Return the listing below in full, exactly.

** Available records follows **

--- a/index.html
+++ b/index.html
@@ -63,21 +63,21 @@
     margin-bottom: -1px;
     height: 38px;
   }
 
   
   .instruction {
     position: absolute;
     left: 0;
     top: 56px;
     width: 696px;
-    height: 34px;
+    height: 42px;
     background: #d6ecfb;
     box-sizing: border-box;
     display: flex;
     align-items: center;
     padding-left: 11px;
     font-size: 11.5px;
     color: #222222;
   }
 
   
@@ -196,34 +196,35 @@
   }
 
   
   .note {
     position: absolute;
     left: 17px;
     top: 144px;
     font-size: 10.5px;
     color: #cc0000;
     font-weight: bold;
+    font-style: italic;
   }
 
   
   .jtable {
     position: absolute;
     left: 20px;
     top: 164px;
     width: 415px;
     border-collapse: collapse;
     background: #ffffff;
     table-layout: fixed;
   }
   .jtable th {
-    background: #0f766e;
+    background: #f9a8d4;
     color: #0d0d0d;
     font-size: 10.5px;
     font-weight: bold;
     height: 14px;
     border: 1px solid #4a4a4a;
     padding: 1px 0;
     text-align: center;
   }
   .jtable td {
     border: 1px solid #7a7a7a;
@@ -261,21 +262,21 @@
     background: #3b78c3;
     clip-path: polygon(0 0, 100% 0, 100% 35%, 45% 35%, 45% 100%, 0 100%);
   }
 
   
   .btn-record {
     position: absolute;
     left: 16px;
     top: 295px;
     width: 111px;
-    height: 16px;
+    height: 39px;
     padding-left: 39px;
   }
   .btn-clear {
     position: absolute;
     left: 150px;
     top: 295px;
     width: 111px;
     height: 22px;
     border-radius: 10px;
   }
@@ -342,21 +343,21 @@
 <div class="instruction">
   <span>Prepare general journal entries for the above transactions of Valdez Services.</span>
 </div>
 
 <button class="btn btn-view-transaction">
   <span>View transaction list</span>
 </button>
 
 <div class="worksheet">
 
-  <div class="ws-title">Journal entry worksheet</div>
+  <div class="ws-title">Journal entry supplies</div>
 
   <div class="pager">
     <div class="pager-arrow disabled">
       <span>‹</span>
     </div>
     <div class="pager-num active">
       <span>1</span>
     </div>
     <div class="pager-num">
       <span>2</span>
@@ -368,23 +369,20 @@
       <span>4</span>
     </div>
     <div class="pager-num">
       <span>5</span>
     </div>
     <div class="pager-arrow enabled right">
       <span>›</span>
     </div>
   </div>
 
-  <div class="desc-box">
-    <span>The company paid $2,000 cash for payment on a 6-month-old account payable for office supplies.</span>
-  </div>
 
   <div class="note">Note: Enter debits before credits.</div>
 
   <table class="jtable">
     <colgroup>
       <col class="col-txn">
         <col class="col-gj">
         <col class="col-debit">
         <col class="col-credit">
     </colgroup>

** End of Available records **

| Solution |
--- a/index.html
+++ b/index.html
@@ -63,21 +63,21 @@
     margin-bottom: -1px;
     height: 38px;
   }
 
   
   .instruction {
     position: absolute;
     left: 0;
     top: 56px;
     width: 696px;
-    height: 34px;
+    height: 42px;
     background: #d6ecfb;
     box-sizing: border-box;
     display: flex;
     align-items: center;
     padding-left: 11px;
     font-size: 11.5px;
     color: #222222;
   }
 
   
@@ -196,34 +196,35 @@
   }
 
   
   .note {
     position: absolute;
     left: 17px;
     top: 144px;
     font-size: 10.5px;
     color: #cc0000;
     font-weight: bold;
+    font-style: italic;
   }
 
   
   .jtable {
     position: absolute;
     left: 20px;
     top: 164px;
     width: 415px;
     border-collapse: collapse;
     background: #ffffff;
     table-layout: fixed;
   }
   .jtable th {
-    background: #0f766e;
+    background: #f9a8d4;
     color: #0d0d0d;
     font-size: 10.5px;
     font-weight: bold;
     height: 14px;
     border: 1px solid #4a4a4a;
     padding: 1px 0;
     text-align: center;
   }
   .jtable td {
     border: 1px solid #7a7a7a;
@@ -261,21 +262,21 @@
     background: #3b78c3;
     clip-path: polygon(0 0, 100% 0, 100% 35%, 45% 35%, 45% 100%, 0 100%);
   }
 
   
   .btn-record {
     position: absolute;
     left: 16px;
     top: 295px;
     width: 111px;
-    height: 16px;
+    height: 39px;
     padding-left: 39px;
   }
   .btn-clear {
     position: absolute;
     left: 150px;
     top: 295px;
     width: 111px;
     height: 22px;
     border-radius: 10px;
   }
@@ -342,21 +343,21 @@
 <div class="instruction">
   <span>Prepare general journal entries for the above transactions of Valdez Services.</span>
 </div>
 
 <button class="btn btn-view-transaction">
   <span>View transaction list</span>
 </button>
 
 <div class="worksheet">
 
-  <div class="ws-title">Journal entry worksheet</div>
+  <div class="ws-title">Journal entry supplies</div>
 
   <div class="pager">
     <div class="pager-arrow disabled">
       <span>‹</span>
     </div>
     <div class="pager-num active">
       <span>1</span>
     </div>
     <div class="pager-num">
       <span>2</span>
@@ -368,23 +369,20 @@
       <span>4</span>
     </div>
     <div class="pager-num">
       <span>5</span>
     </div>
     <div class="pager-arrow enabled right">
       <span>›</span>
     </div>
   </div>
 
-  <div class="desc-box">
-    <span>The company paid $2,000 cash for payment on a 6-month-old account payable for office supplies.</span>
-  </div>
 
   <div class="note">Note: Enter debits before credits.</div>
 
   <table class="jtable">
     <colgroup>
       <col class="col-txn">
         <col class="col-gj">
         <col class="col-debit">
         <col class="col-credit">
     </colgroup>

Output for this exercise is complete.